Working with them has been an absolute pleasure, and the images we created together via their killer recipes, even though it was done at a distance, were fulfilling, creative, and of course, delicious.
Because of the restrictions at the time, Suzanne took on all sourcing, pre-production, and styling in addition to photographing each recipe as well. Juggling all the different tasks, coupled with sourcing props and sets when many stores were closed for in-store shopping, was a challenge, but Suzanne made it all come together.
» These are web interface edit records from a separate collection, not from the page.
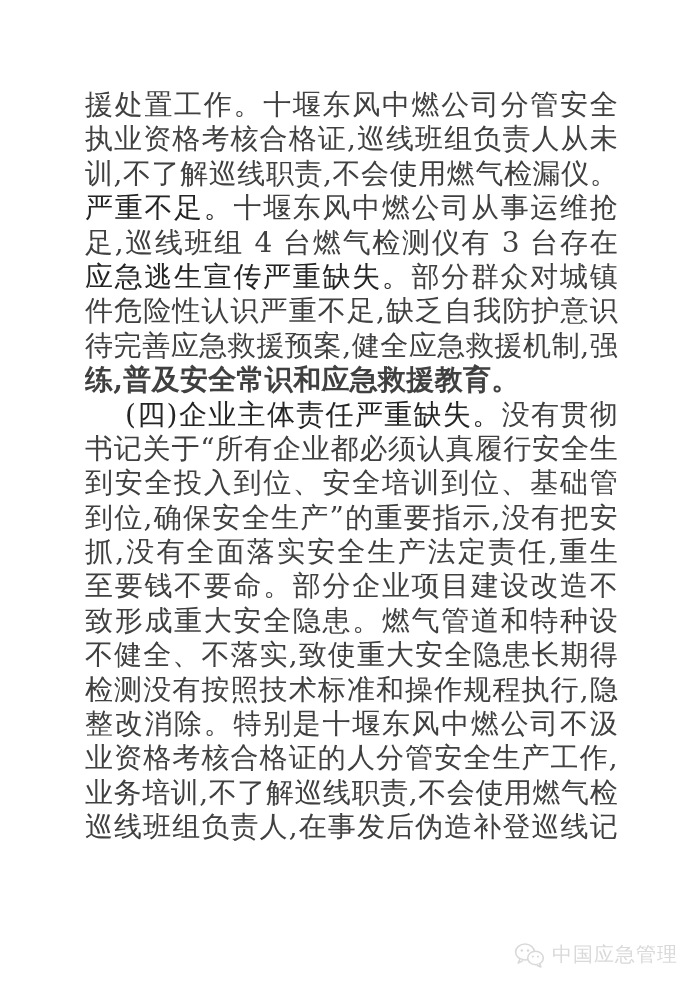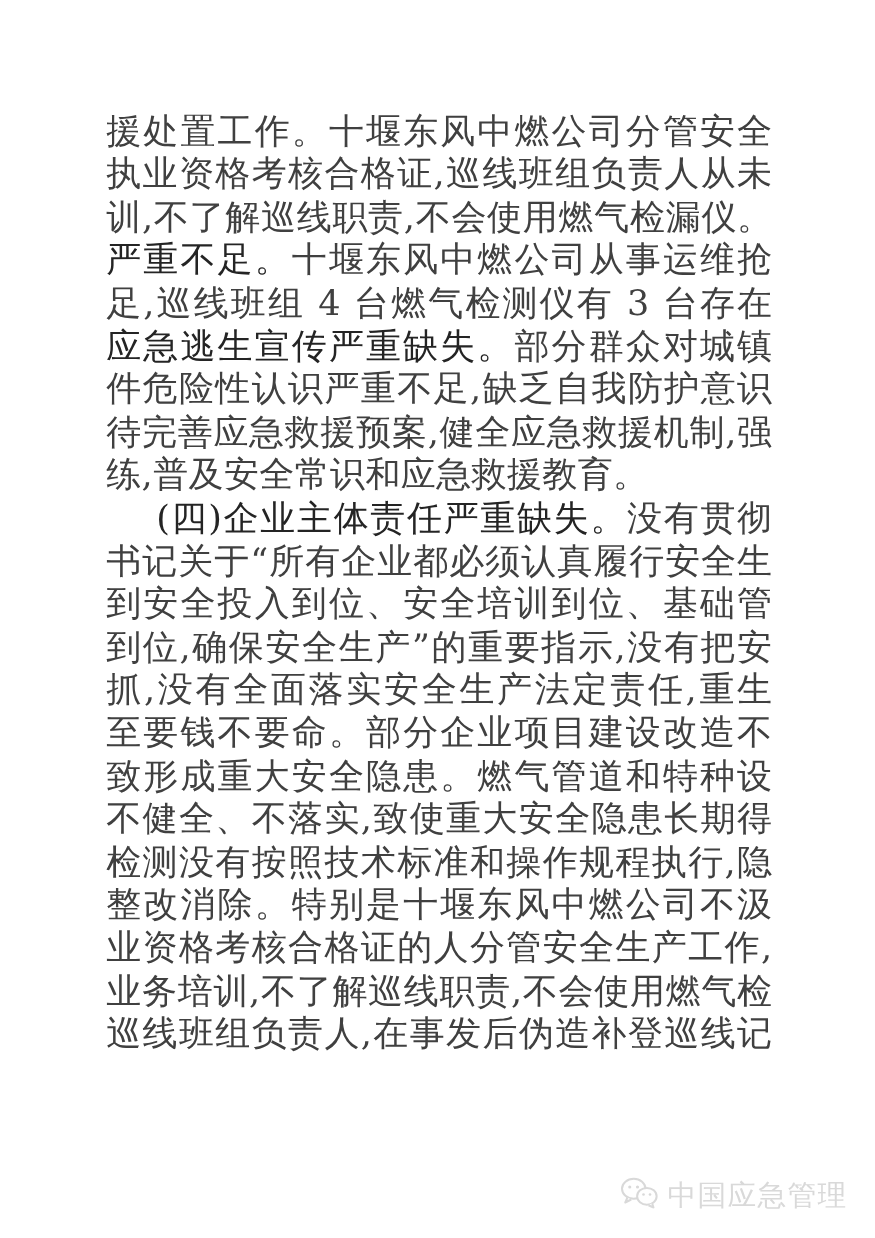--- a/index.html
+++ b/index.html
@@ -36,6 +36,7 @@
   .t-line.last {
     text-align: right;
     text-align-last: left;
+    font-weight: bold;
   }
   .t-line.indent {
     text-indent: 40px;

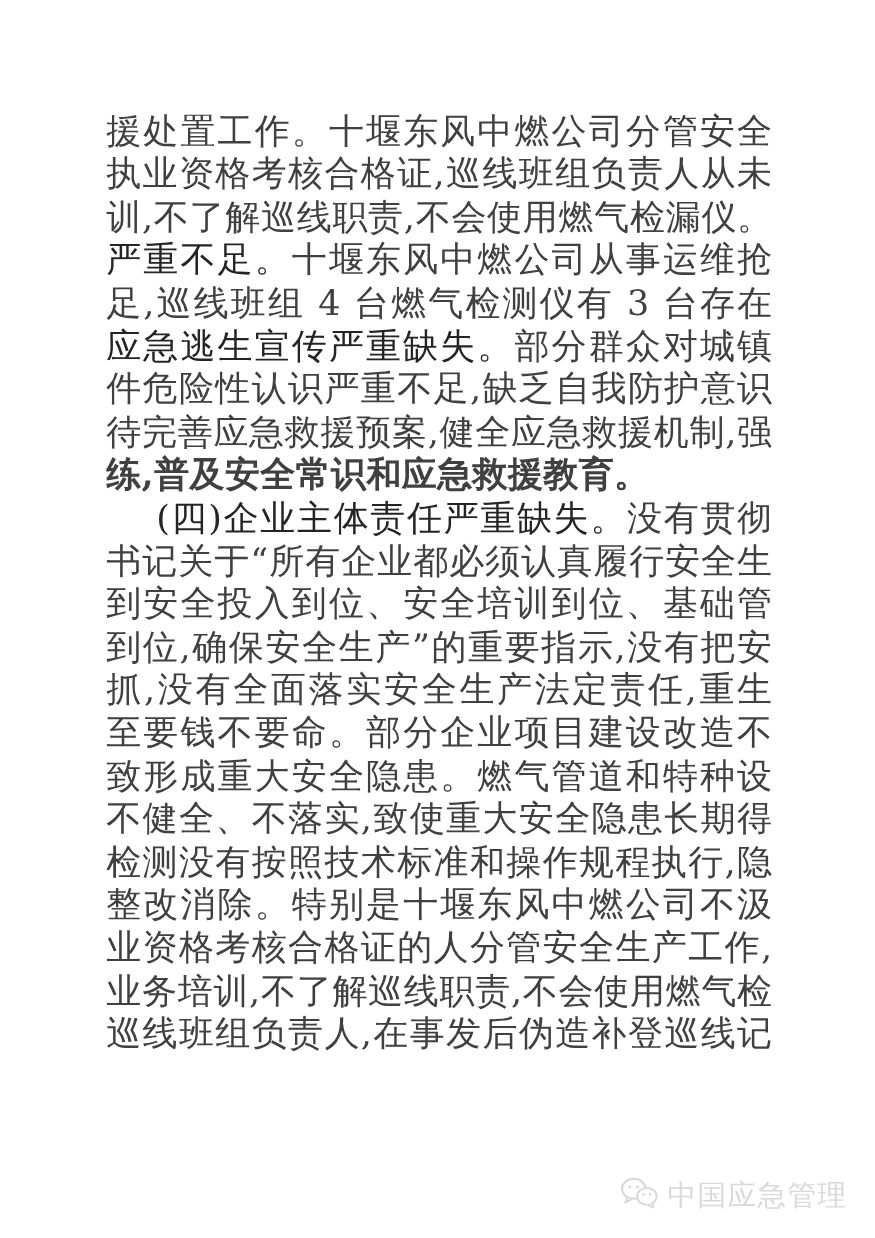--- a/index.html
+++ b/index.html
@@ -50,9 +50,10 @@
     top: 941px;
     right: 22px;
     display: flex;
+    align-items: center;
     gap: 7px;
     color: #d9d9d9;
-    font-size: 23px;
+    font-size: 20px;
     letter-spacing: 1px;
   }
   .wechat-icon { display: block; }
It was just me, prepping, styling, propping, shooting. It’s a lot for one person, but thankfully I have experience doing that. Would I have loved to have a stylist? ABSOLUTELY, they’re worth every single penny, but, you know, pandemic and all.
Before the shoot, she would capture rough images of the set-ups for each recipe for client approval, and she would prep the food a day in advance. This allowed her to use her time more efficiently and capture as many recipes as possible with a one-person team. Then, as she photographed each setup, she would send images to the client on Slack for approval as well.
All the props were dusted on shoot day, washed, ready to go, and the food was pre-prepped, allowing me to move from one set-up to the next as efficiently as possible. Then, with one shoot approved, I’d reset, finalize the food, style, and shoot.
Whether I’m draping the perfect dribble of maple syrup and grabbing my camera before it spills over the side or figuring out how to make my props and surfaces feel fresh – I love the challenge of working with food. I think if you ask anyone who shoots or styles for food, they’ll tell you that they enjoy the creativity they have to harness to make a project come together.